To examine whether the decrease in HIV incidence and injecting risk behaviours is ongoing in Amsterdam, and to study the determinants of injecting risk behaviours.

Design:

Prospective open cohort study (1986–1997) amongst injecting drug users (IDU).

Methods:

HIV incidence was studied using Poisson regression analysis. Trends in injecting risk behaviours were determined using 6645 visits of 879 participants, stratified by HIV serostatus and number of the follow-up visit. Generalized estimating equations were used to account for repeated measurements, and additive model structures were used.

Results:

A large initial risk reduction (1986–1991) occurred concerning borrowing and lending of used needles, multiple needle use and frequent injecting.

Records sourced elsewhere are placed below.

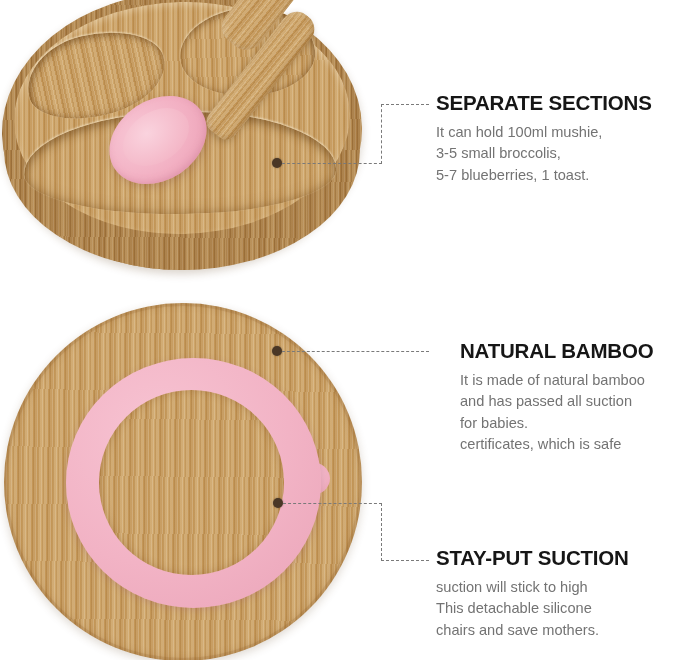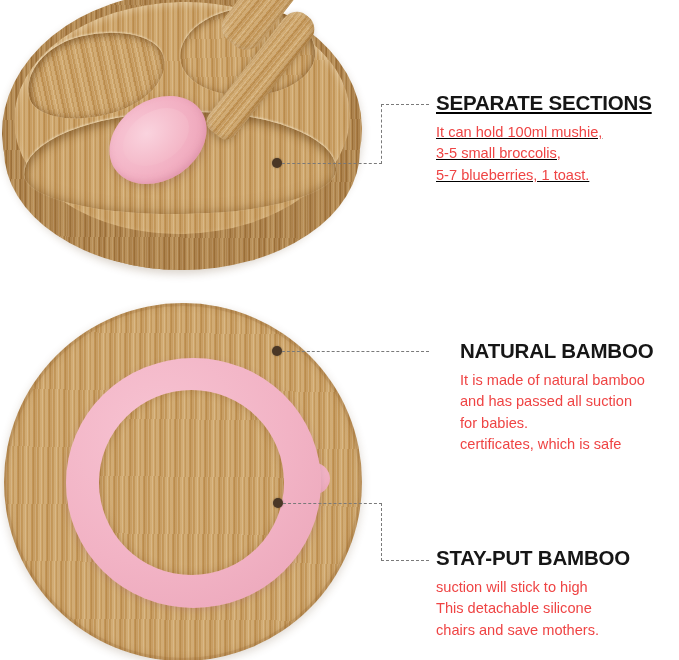--- a/index.html
+++ b/index.html
@@ -213,7 +213,7 @@
   }
   .callout-body span { display:block; white-space:nowrap; }
 
-  #callout-1 { left:436px; top:92px;  width:243px;text-decoration:underline; }
+  #callout-1 { left:436px; top:92px;  width:243px; }
   #callout-2 { left:460px; top:340px; width:243px; }
   #callout-3 { left:436px; top:547px; width:243px; }
 </style>

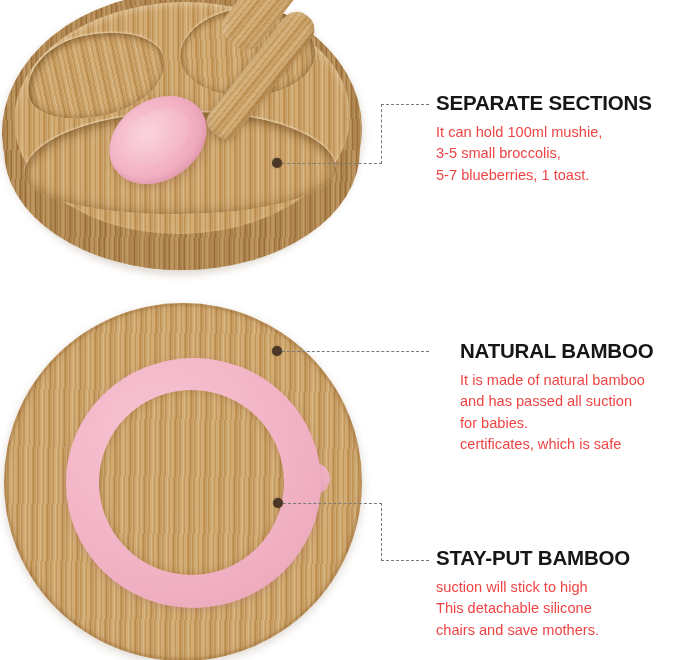--- a/index.html
+++ b/index.html
@@ -208,7 +208,7 @@
   .callout-body {
     margin-top:7px;
     font-size:14.6px;
-    color:#ef4444;
+    color:#737373;
     line-height:1.48;
   }
   .callout-body span { display:block; white-space:nowrap; }

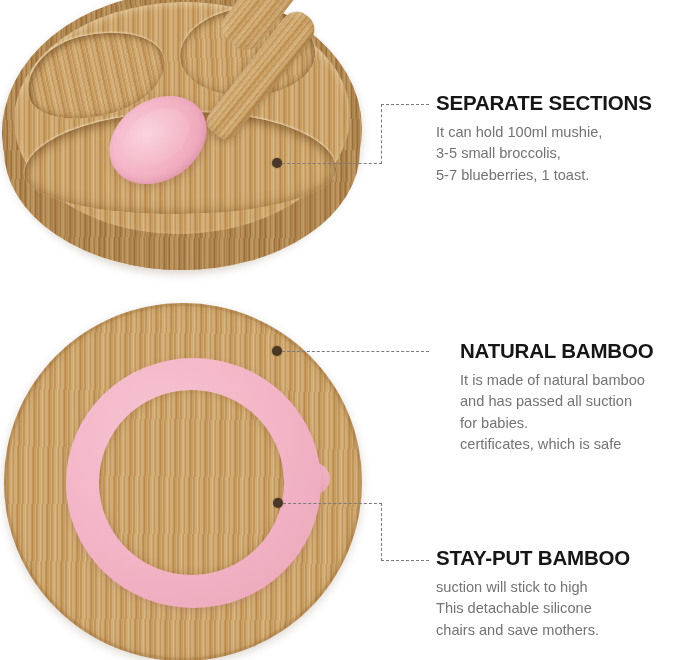--- a/index.html
+++ b/index.html
@@ -285,7 +285,7 @@
   </div>
 
   <div class="callout" id="callout-3">
-    <div class="callout-title">STAY-PUT BAMBOO</div>
+    <div class="callout-title">STAY-PUT SUCTION</div>
     <div class="callout-body">
       <span>suction will stick to high</span>
       <span>This detachable silicone</span>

However, except for frequent injecting, the rate of behaviour change significantly decreased, and from 1991–1993 onwards there was no substantial further risk reduction. HIV incidence followed a similar pattern. Injecting risk was much lower at follow-up visits. The following determinants of borrowing and lending among both HIV-positive and negative IDU were largely comparable: young age, non-injecting heroin and cocaine use, frequent tranquillizer use, multiple needle use, injecting with others, and irregular use of needle-exchange programmes.

Conclusions:

The observed residual risk, given the extensive HIV prevention measures in Amsterdam, indicates that further prevention is difficult. Because this risk was associated with an HIV incidence of 3–4% per year, HIV prevalence is likely to be high for many years. Therefore, prevention measures should be maintained because of the possibility of behavioural relapse associated with recent availability of potent HIV treatments. To prevent an HIV epidemic amongst a new generation of drug users, prevention of injecting itself is warranted.